◆ WHAT YOU HAVE TO DO ◆
Would you repeat the entries below word for word and omit the pictures?

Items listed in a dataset
┌──

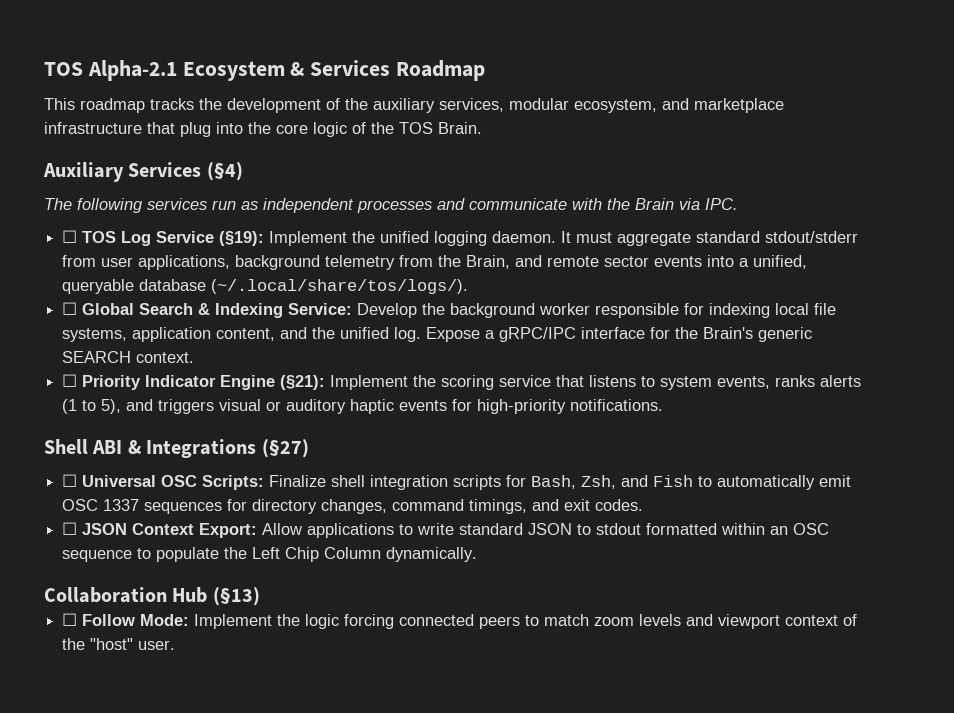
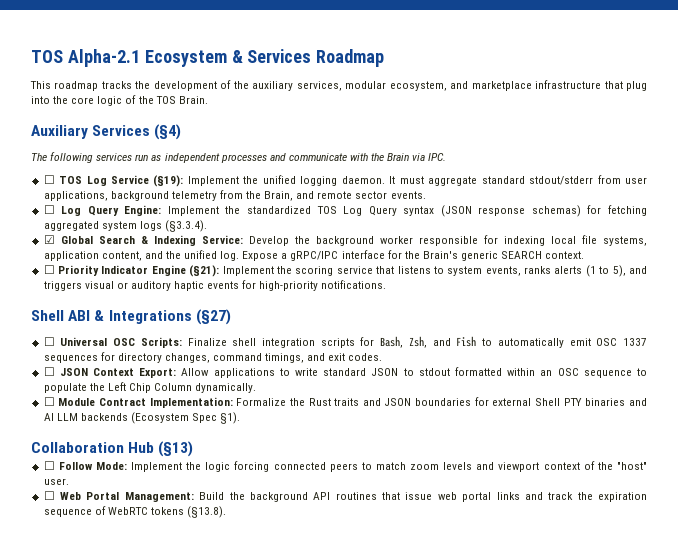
- It must aggregate standard stdout/stderr from user applications, background telemetry from the Brain, and remote sector events into a unified, queryable database (~/.local/share/tos/logs/).
- ☐ Global Search & Indexing Service: Develop the background worker responsible for indexing local file systems, application content, and the unified log.
+ It must aggregate standard stdout/stderr from user applications, background telemetry from the Brain, and remote sector events.
+ ☐ Log Query Engine: Implement the standardized TOS Log Query syntax (JSON response schemas) for fetching aggregated system logs (§3.3.4).
+ ☑ Global Search & Indexing Service: Develop the background worker responsible for indexing local file systems, application content, and the unified log.
+ ☐ Module Contract Implementation: Formalize the Rust traits and JSON boundaries for external Shell PTY binaries and AI LLM backends (Ecosystem Spec §1).
+ ☐ Web Portal Management: Build the background API routines that issue web portal links and track the expiration sequence of WebRTC tokens (§13.8).

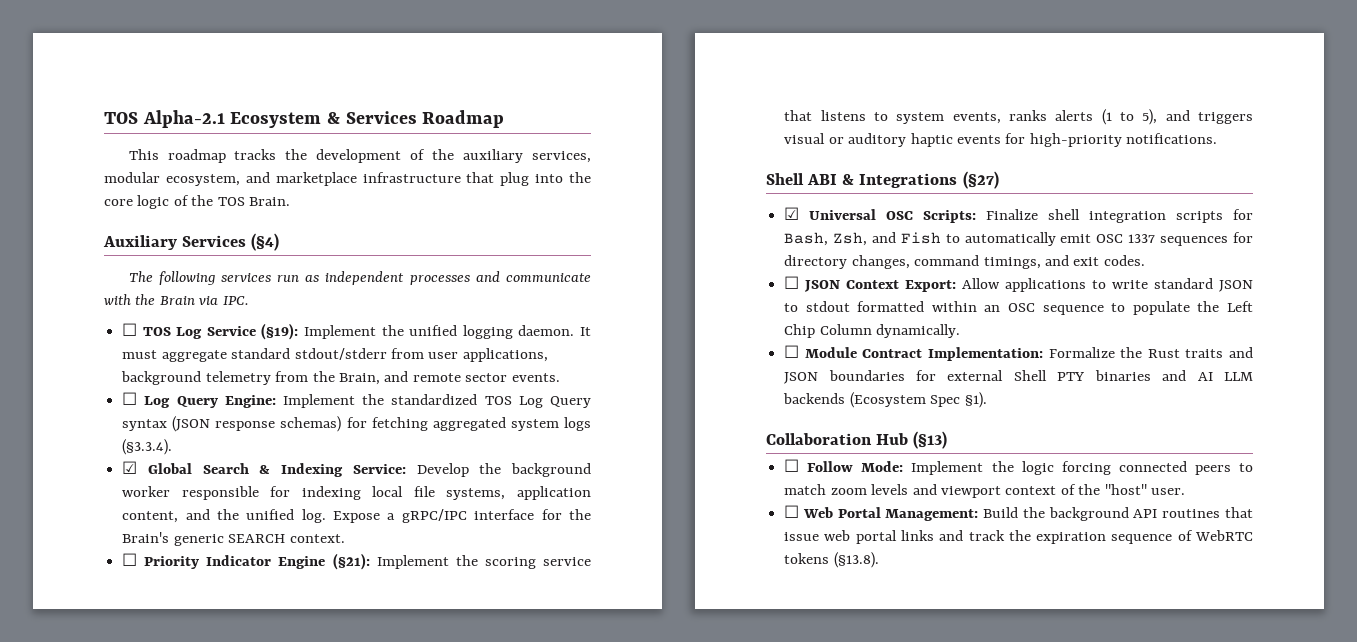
- ☐ Universal OSC Scripts: Finalize shell integration scripts for Bash, Zsh, and Fish to automatically emit OSC 1337 sequences for directory changes, command timings, and exit codes.
+ ☑ Universal OSC Scripts: Finalize shell integration scripts for Bash, Zsh, and Fish to automatically emit OSC 1337 sequences for directory changes, command timings, and exit codes.

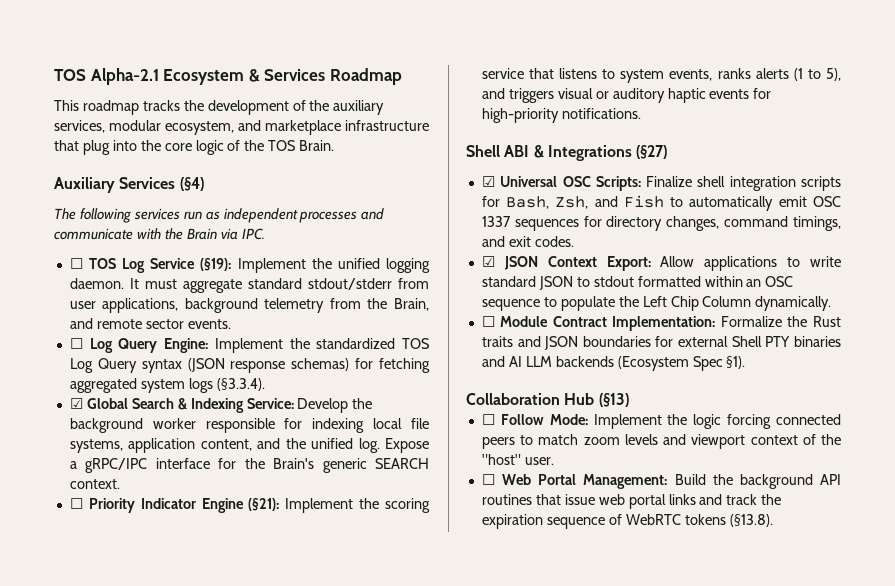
- ☐ JSON Context Export: Allow applications to write standard JSON to stdout formatted within an OSC sequence to populate the Left Chip Column dynamically.
+ ☑ JSON Context Export: Allow applications to write standard JSON to stdout formatted within an OSC sequence to populate the Left Chip Column dynamically.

└──

◆ SOLUTION ◆
- It must aggregate standard stdout/stderr from user applications, background telemetry from the Brain, and remote sector events into a unified, queryable database (~/.local/share/tos/logs/).
- ☐ Global Search & Indexing Service: Develop the background worker responsible for indexing local file systems, application content, and the unified log.
+ It must aggregate standard stdout/stderr from user applications, background telemetry from the Brain, and remote sector events.
+ ☐ Log Query Engine: Implement the standardized TOS Log Query syntax (JSON response schemas) for fetching aggregated system logs (§3.3.4).
+ ☑ Global Search & Indexing Service: Develop the background worker responsible for indexing local file systems, application content, and the unified log.
+ ☐ Module Contract Implementation: Formalize the Rust traits and JSON boundaries for external Shell PTY binaries and AI LLM backends (Ecosystem Spec §1).
+ ☐ Web Portal Management: Build the background API routines that issue web portal links and track the expiration sequence of WebRTC tokens (§13.8).

- ☐ Universal OSC Scripts: Finalize shell integration scripts for Bash, Zsh, and Fish to automatically emit OSC 1337 sequences for directory changes, command timings, and exit codes.
+ ☑ Universal OSC Scripts: Finalize shell integration scripts for Bash, Zsh, and Fish to automatically emit OSC 1337 sequences for directory changes, command timings, and exit codes.

- ☐ JSON Context Export: Allow applications to write standard JSON to stdout formatted within an OSC sequence to populate the Left Chip Column dynamically.
+ ☑ JSON Context Export: Allow applications to write standard JSON to stdout formatted within an OSC sequence to populate the Left Chip Column dynamically.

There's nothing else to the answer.